The attorney general's
lawsuit "alleges that Donald Trump, with the help of his children Donald Trump, Jr., Ivanka Trump, and Eric Trump, and senior executives at the Trump Organization, falsely inflated his net worth by billions of dollars to induce banks to lend money to the Trump Organization on more favorable terms than would otherwise have been available to the company, to satisfy continuing loan covenants, to induce insurers to provide insurance coverage for higher limits and at lower premiums, and to gain tax benefits, among other things."
One detail concerned
Trump's personal apartment in Trump Tower on Fifth Avenue in New York City.

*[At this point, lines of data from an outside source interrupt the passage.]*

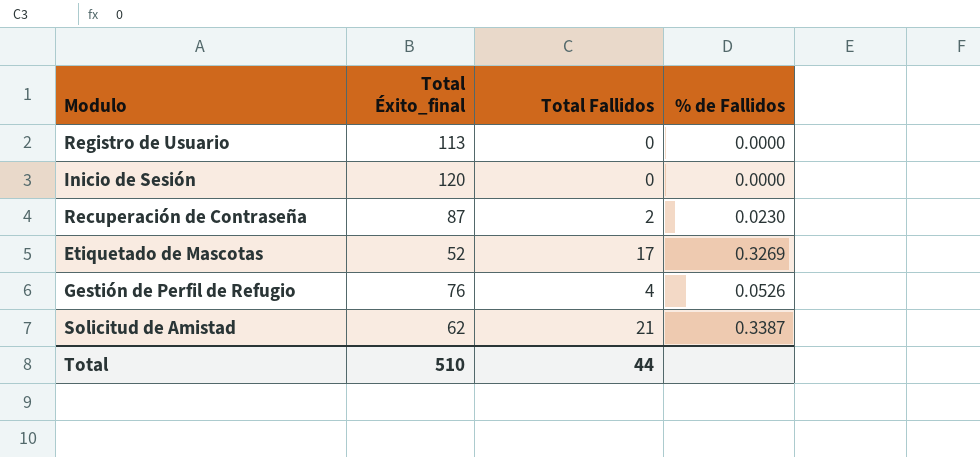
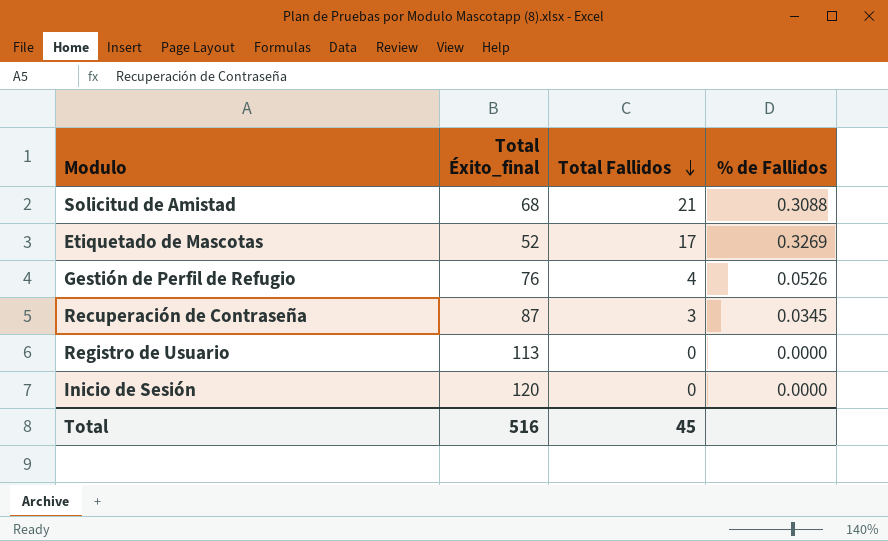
row order: none -> Total Fallidos descending
Solicitud de Amistad | Total Éxito_final: 62 -> 68
Solicitud de Amistad | % de Fallidos: 0.3387 -> 0.3088
Recuperación de Contraseña | Total Fallidos: 2 -> 3
Recuperación de Contraseña | % de Fallidos: 0.0230 -> 0.0345
Total | Total Éxito_final: 510 -> 516
Total | Total Fallidos: 44 -> 45

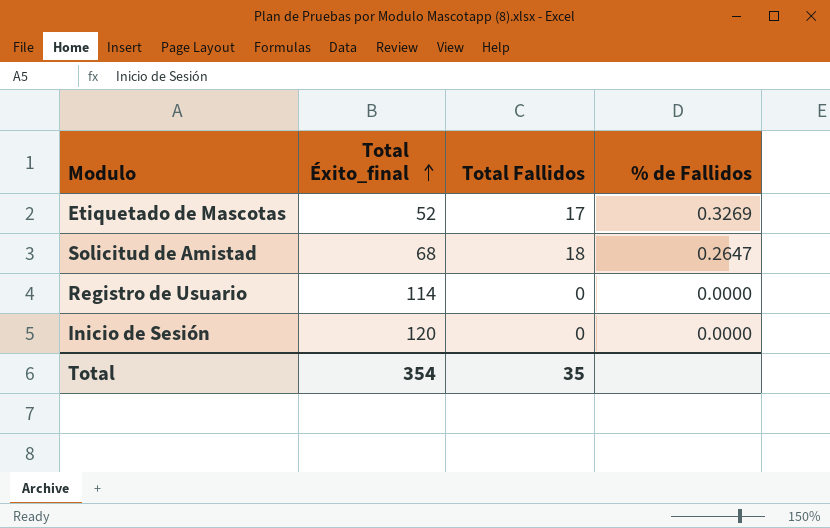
row order: Total Fallidos descending -> Total Éxito_final ascending
row Gestión de Perfil de Refugio: 76 | 4 | 0.0526 -> none
row Recuperación de Contraseña: 87 | 3 | 0.0345 -> none
Solicitud de Amistad | Total Fallidos: 21 -> 18
Solicitud de Amistad | % de Fallidos: 0.3088 -> 0.2647
Registro de Usuario | Total Éxito_final: 113 -> 114
Total | Total Éxito_final: 516 -> 354
Total | Total Fallidos: 45 -> 35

"Valuations of this property relied on objectively false numbers to calculate property values," the attorney general's office argued. "For example, Mr. Trump’s own triplex apartment in Trump Tower was valued as being 30,000 square feet when it was 10,996 square feet. As a result, in 2015 the apartment was valued at $327 million in total, or $29,738 per square foot. That price was absurd given the fact that at that point only one apartment in New York City had ever sold for even $100 million, at a price per square foot of less than $10,000, and that sale was in a newly built, ultra-tall tower. In 30 year-old Trump Tower, the record sale at that time was a mere $16.5 million at a price of less than $4,500 per square foot."